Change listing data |
________________________

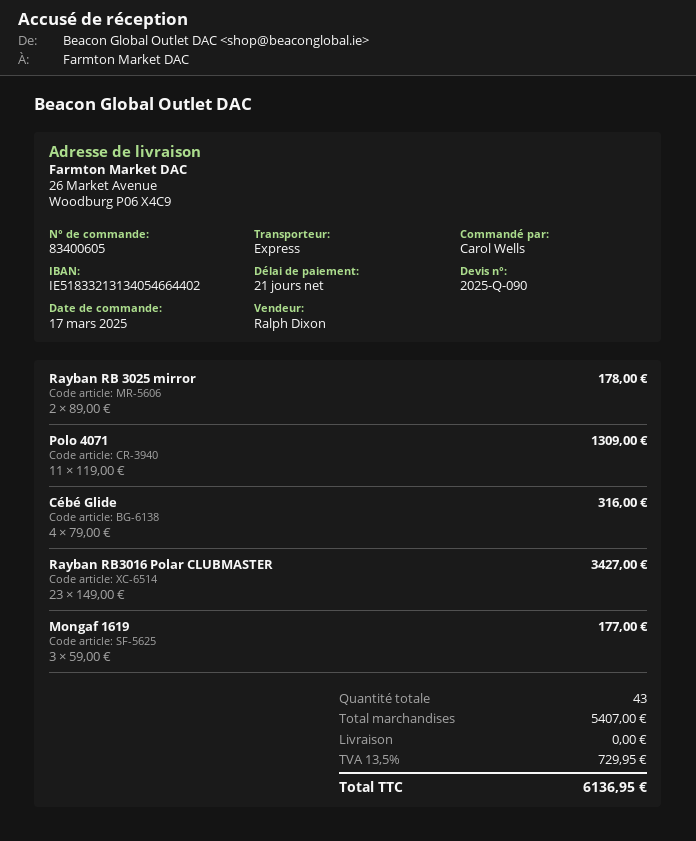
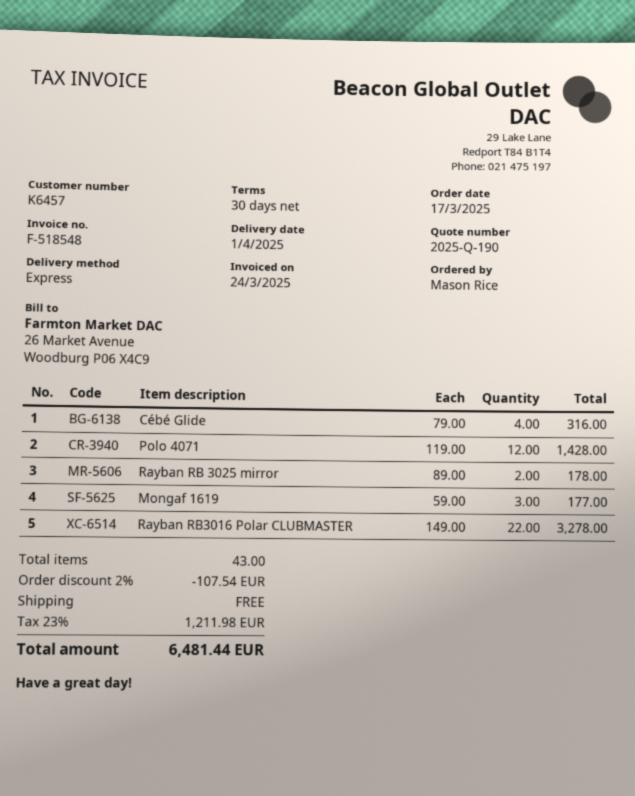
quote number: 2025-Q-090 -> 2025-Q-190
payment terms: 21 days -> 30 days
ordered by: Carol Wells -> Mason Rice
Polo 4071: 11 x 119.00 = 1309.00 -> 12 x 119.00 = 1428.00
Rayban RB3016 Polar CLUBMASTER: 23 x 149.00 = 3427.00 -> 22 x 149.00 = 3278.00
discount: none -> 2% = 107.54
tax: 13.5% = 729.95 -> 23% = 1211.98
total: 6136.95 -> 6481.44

________________________

What the exercise asks | Each line from the one with "payment terms: 21 days -> 30 days" through the last line of the records must be written out word for word. Include nothing else.

Task result |
payment terms: 21 days -> 30 days
ordered by: Carol Wells -> Mason Rice
Polo 4071: 11 x 119.00 = 1309.00 -> 12 x 119.00 = 1428.00
Rayban RB3016 Polar CLUBMASTER: 23 x 149.00 = 3427.00 -> 22 x 149.00 = 3278.00
discount: none -> 2% = 107.54
tax: 13.5% = 729.95 -> 23% = 1211.98
total: 6136.95 -> 6481.44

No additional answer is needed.